Difference listings:
◇ ◇ ◇ ◇ ◇

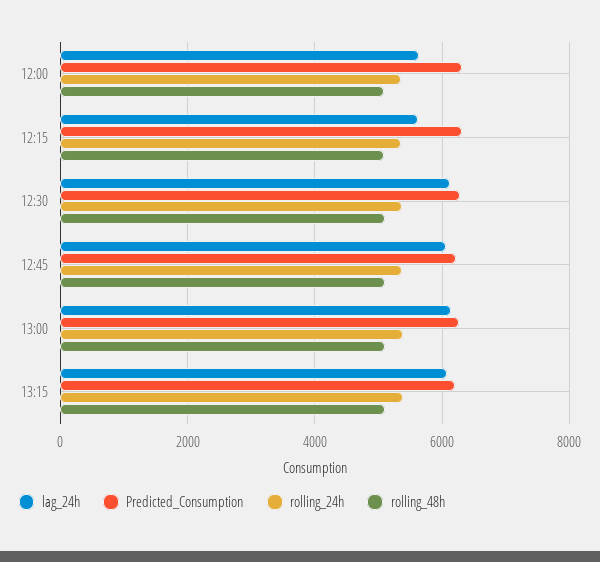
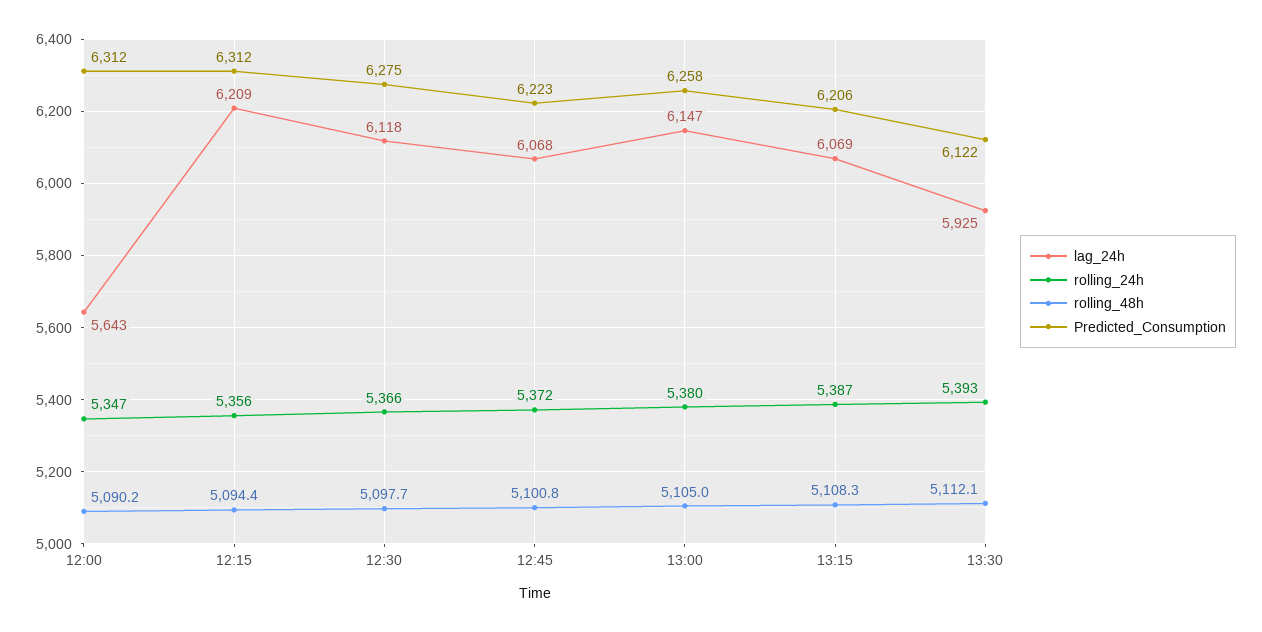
lag_24h, 12:15: 5600 -> 6209
lag_24h, 13:30: none -> 5925
rolling_24h, 13:30: none -> 5393
rolling_48h, 13:30: none -> 5112.1
Predicted_Consumption, 13:30: none -> 6122

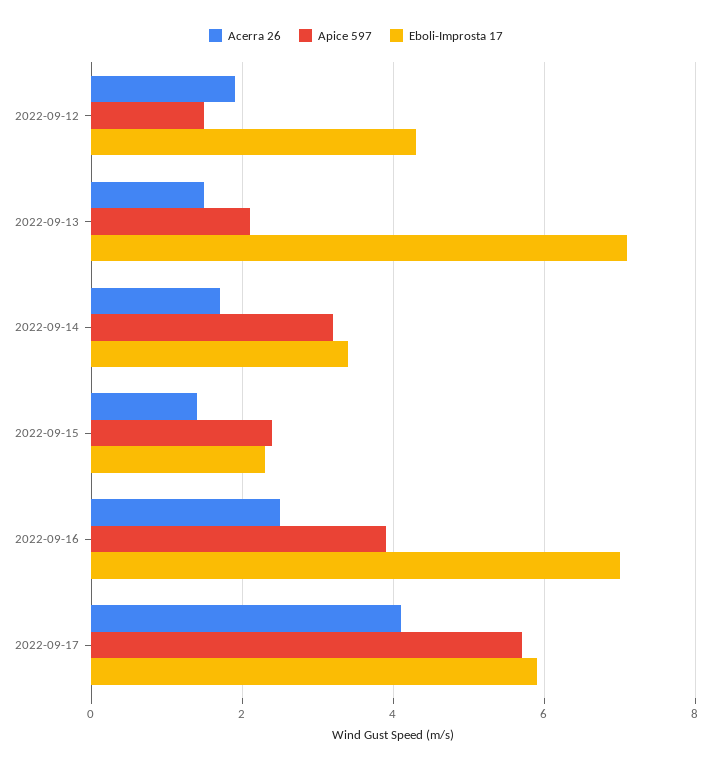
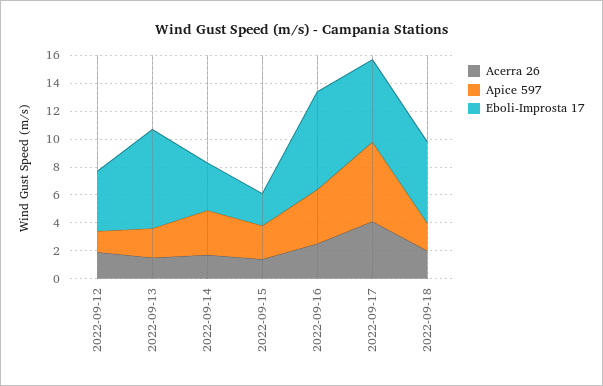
Acerra 26, 2022-09-18: none -> 2
Apice 597, 2022-09-18: none -> 2
Eboli-Improsta 17, 2022-09-18: none -> 6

◇ ◇ ◇ ◇ ◇

■ BRIEF: We ask that the entries above be copied exactly, with the pictures omitted.

■ SOLUTION:
lag_24h, 12:15: 5600 -> 6209
lag_24h, 13:30: none -> 5925
rolling_24h, 13:30: none -> 5393
rolling_48h, 13:30: none -> 5112.1
Predicted_Consumption, 13:30: none -> 6122

Acerra 26, 2022-09-18: none -> 2
Apice 597, 2022-09-18: none -> 2
Eboli-Improsta 17, 2022-09-18: none -> 6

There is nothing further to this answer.